Der Vorschlag der Brandenburger Landesregierung, im Süden einen Landkreis „Lausitz“ zu schaffen, hat unterschiedliche Reaktionen hervorgerufen. Andreas Fredrich, Bürgermeister der Kreisstadt Senftenberg sieht den Vorschlag pragmatisch. „Für den Bürger wird sich wegen der geplanten Reform nichts ändern. Wie gewohnt stehen die Städte und Gemeinden als Ansprechpartner für die wichtigsten Angelegenheiten des täglichen Lebens zur Verfügung. Das war schon immer so und daran ändert auch die geplante Reform nichts“, so das Stadtoberhaupt. Die Stadt- und Gemeindeverwaltungen sind für die Bürgernähe zuständig, selten müssen Bürgerinnen und Bürger bei Kreisverwaltungen vorsprechen. Und wenn doch, so wird es auch nach der Reform gut funktionierende Standorte in Senftenberg, Forst und Herzberg geben müssen.

Was die Einkreisung von Cottbus betrifft, auch dazu hat Andreas Fredrich eine klare Haltung: „Ich befürworte weiterhin die Kreisfreiheit von Cottbus. Die drei Landkreise Oberspreewald-Lausitz, Elbe-Elster und Spree-Neiße sind in einem Verbund wirtschaftlich alleine sehr gut aufgestellt und können dem Ziel der Landesregierung, eine Stärkung der Lausitzregion, auch zusammen mit der kreisfreien Stadt Cottbus gerecht werden. Eine Einkreisung ist daher nicht erforderlich“, so Fredrich weiter.

Auch in der Frage der zukünftigen Kreisstadt im geplanten Landkreis gibt es für den Bürgermeister keine Irritationen.

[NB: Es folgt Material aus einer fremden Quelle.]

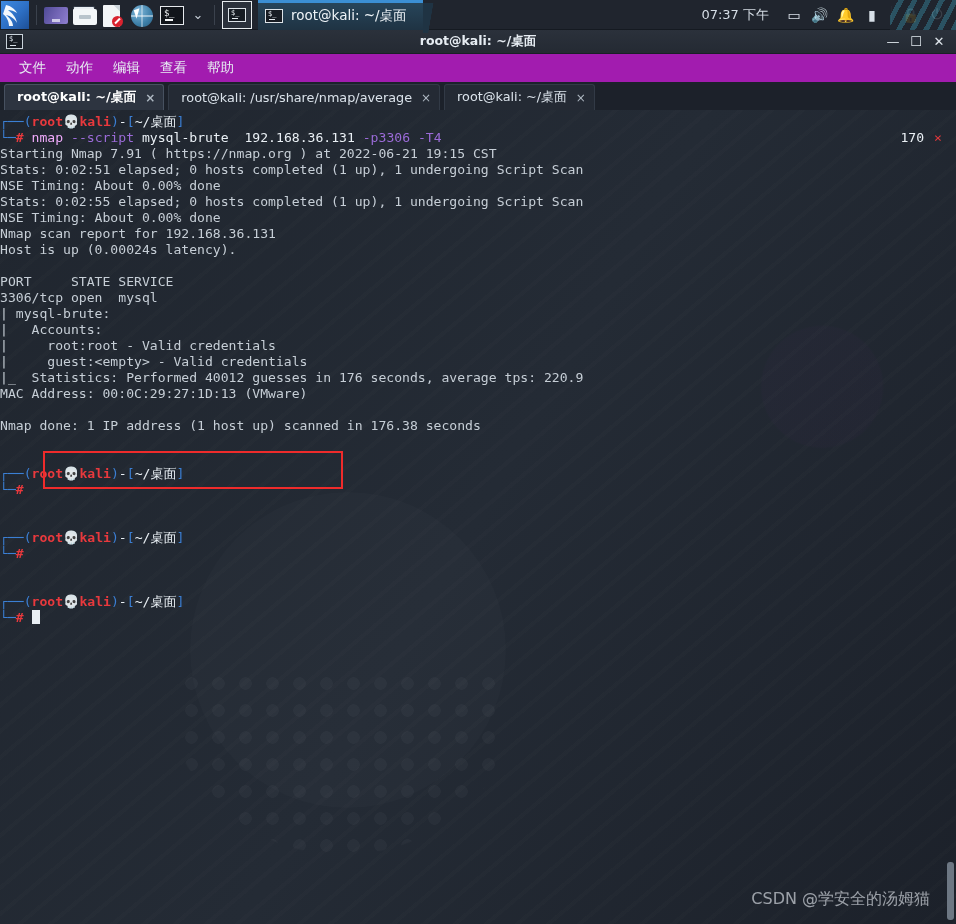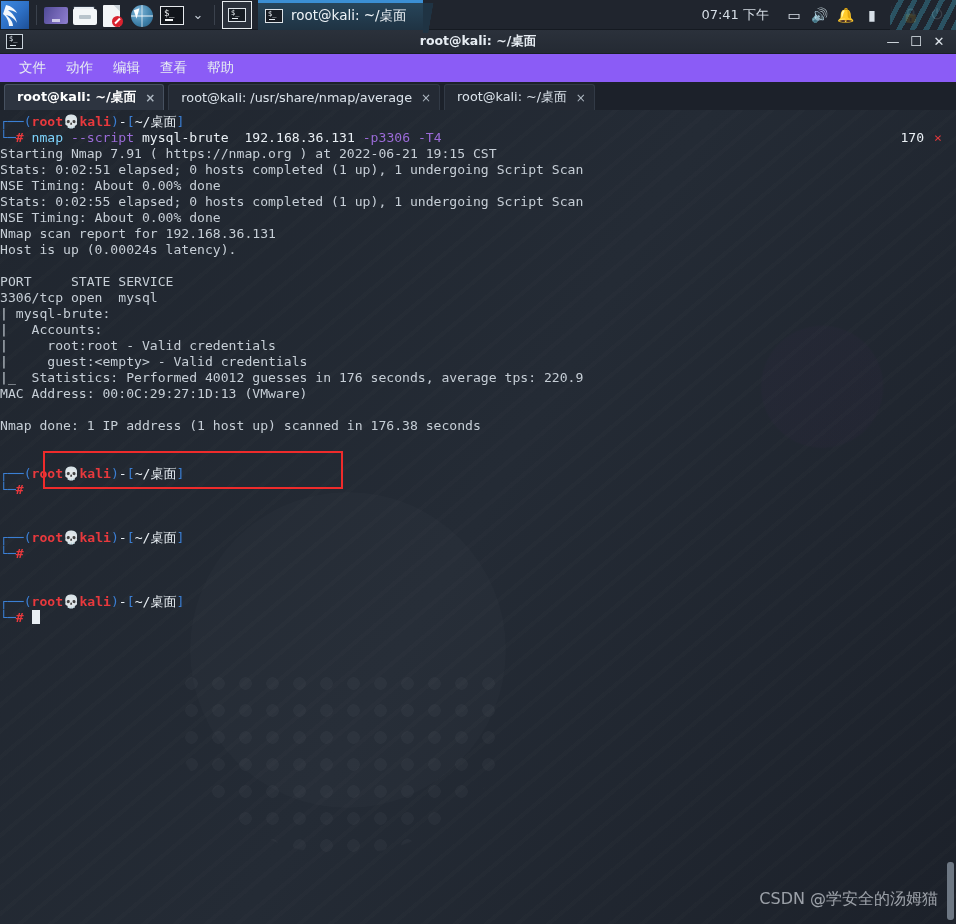--- a/index.html
+++ b/index.html
@@ -309,7 +309,7 @@
   </div>
 
   <div class="tb-right">
-    <span class="tb-clock">07:41 下午</span>
+    <span class="tb-clock">07:37 下午</span>
     <span class="ti">▭</span>
     <span class="ti">🔊</span>
     <span class="ti">🔔</span>

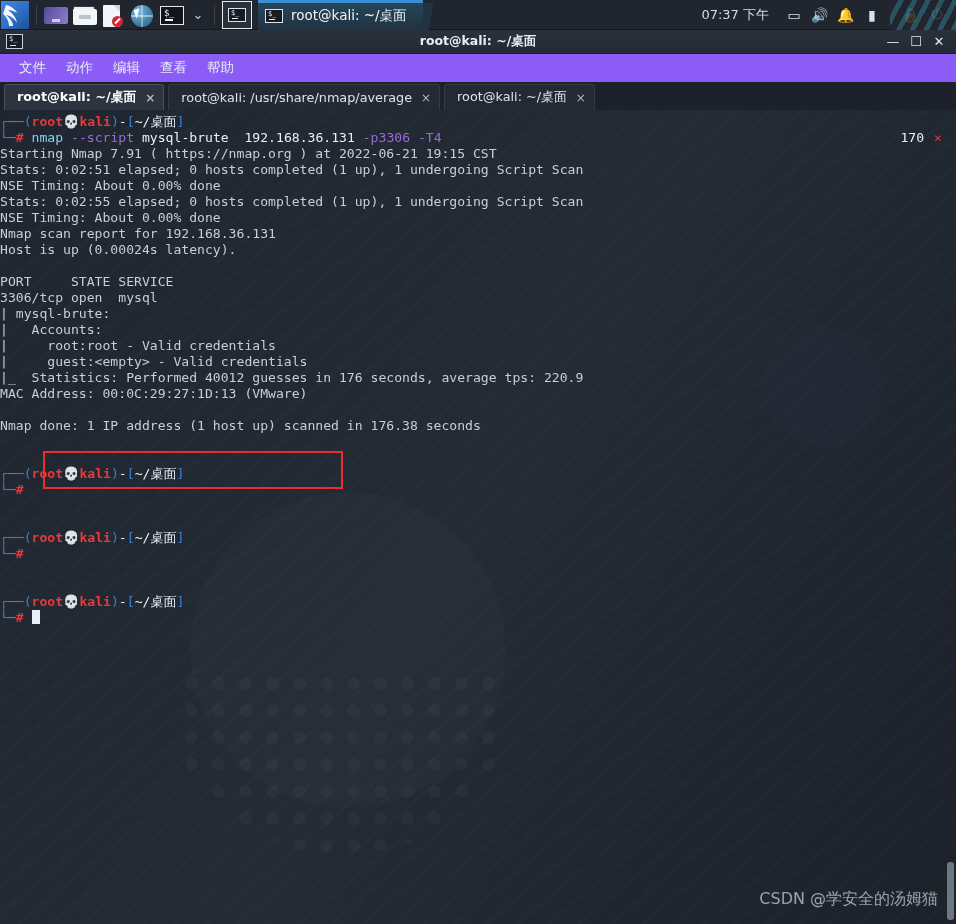--- a/index.html
+++ b/index.html
@@ -165,7 +165,7 @@
   #titlebar .wb{ width:22px;height:22px; display:flex;align-items:center;justify-content:center;
     color:#dfe6ec; font-size:13px; }
   #menubar{
-    height:28px; flex:none; background:#8b5cf6; display:flex; align-items:center;
+    height:28px; flex:none; background:#a21caf; display:flex; align-items:center;
     padding-left:10px; gap:2px;
   }
   #menubar .mi{

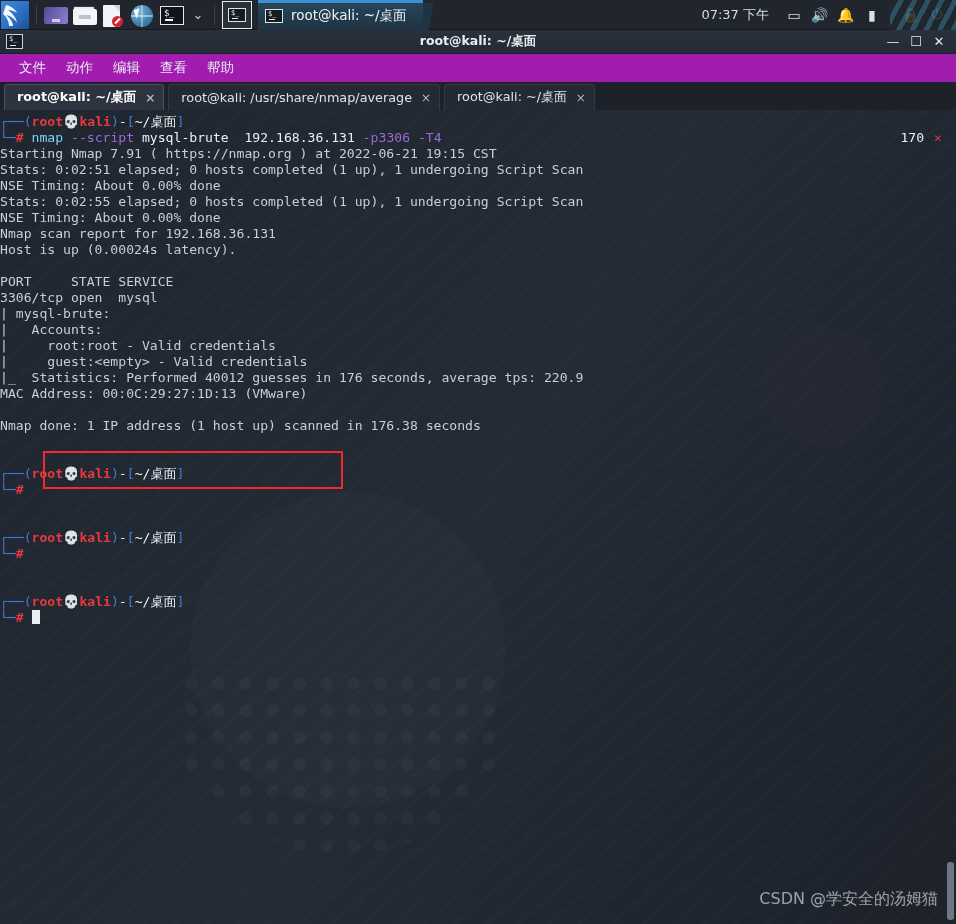--- a/index.html
+++ b/index.html
@@ -220,7 +220,7 @@
   .ln { display:block; height:16px; }
   .c-redb { color:#e8393d; font-weight:bold; }
   .c-blue { color:#3b7fd4; }
-  .c-cyan { color:#7dd3fc; }
+  .c-cyan { color:#f0abfc; }
   .c-mag { color:#9b6bd8; }
   .c-white{ color:#eaf0f5; }
   .c-grey { color:#c6ced6; }

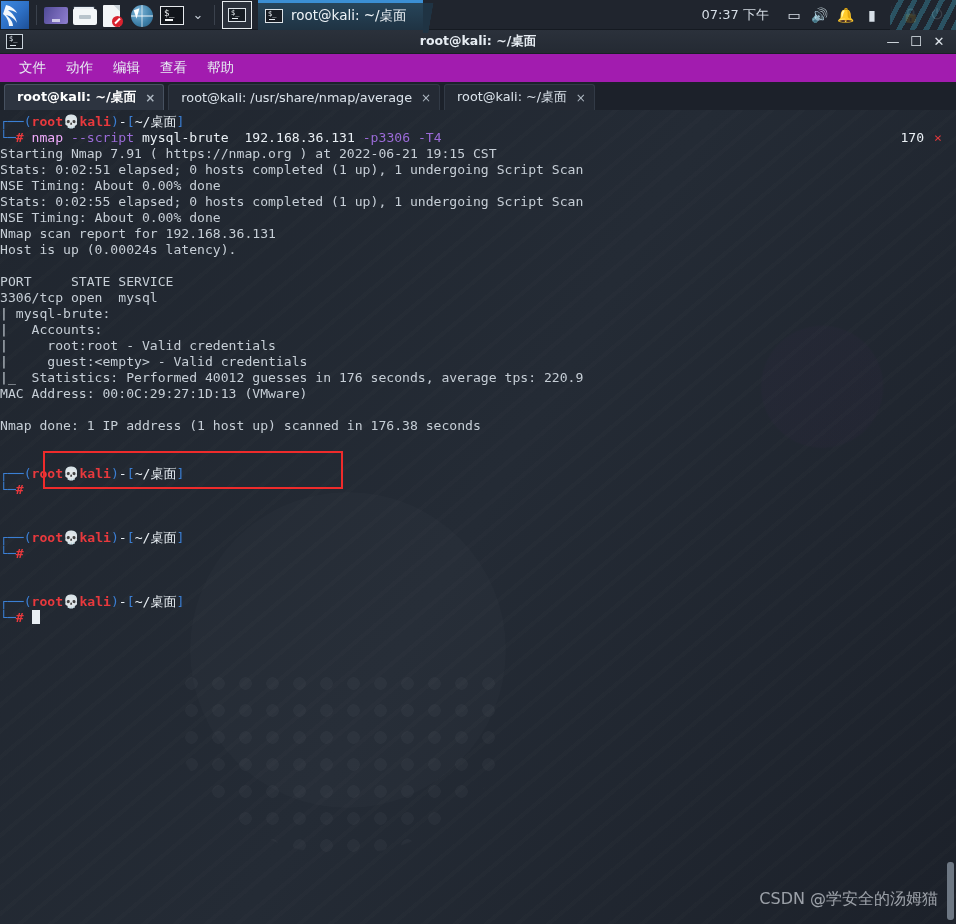--- a/index.html
+++ b/index.html
@@ -245,7 +245,7 @@
     background:#6d7783; border-radius:3px; z-index:8;
   }
   #watermark{
-    position:absolute; right:18px; bottom:14px; z-index:9;
+    position:absolute; right:26px; bottom:14px; z-index:9;
     color: rgba(232,238,243,.62); font-size:16px;
     font-family:"DejaVu Sans","Liberation Sans",sans-serif;
   }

Senftenberg muss Kreisstadt bleiben, das ergibt sich schon aus der geografische Lage. Senftenberg als derzeitige Kreisstadt liegt zentral im geplanten neuen Landkreis. Alle Strukturen sind vorhanden. Seit Jahren wird erfolgreich die Umlandfunktion wahrgenommen, es gibt eine perfekte Autobahn- und Bundesstraßenanbindung. Außerdem ist Senftenberg Universitäts- und Theaterstandort, liegt mitten im Seenland und ist als „staatlich anerkannter Erholungsort“ bundesweit eine feste Größe.

„Und selbst wenn der neue, größere Kreistag zukünftig im Wechsel an unterschiedlichen Standorten seine turnusmäßigen Sitzungen durchführen möchte, kann Senftenberg mit der Kaiserkrone einen attraktiven Saal bieten“, so Fredrich.

Die Kreisgebietsreform, so der Bürgermeister abschließend, ist also nicht das monströse Gebilde, das im Land ausschließlich auf Ablehnung stößt. „Es kommt jetzt darauf an, so Fredrich, die ins Gespräch gebrachten Strukturen gemeinsam zu diskutieren und vorgeschlagene Ergänzungen aus den Regionen zu prüfen und wenn nötig zu ergänzen. Dies gilt besonders für die Übernahme kreislicher Aufgaben durch die Städte und Gemeinden“, betonte Andreas Fredrich abschließend.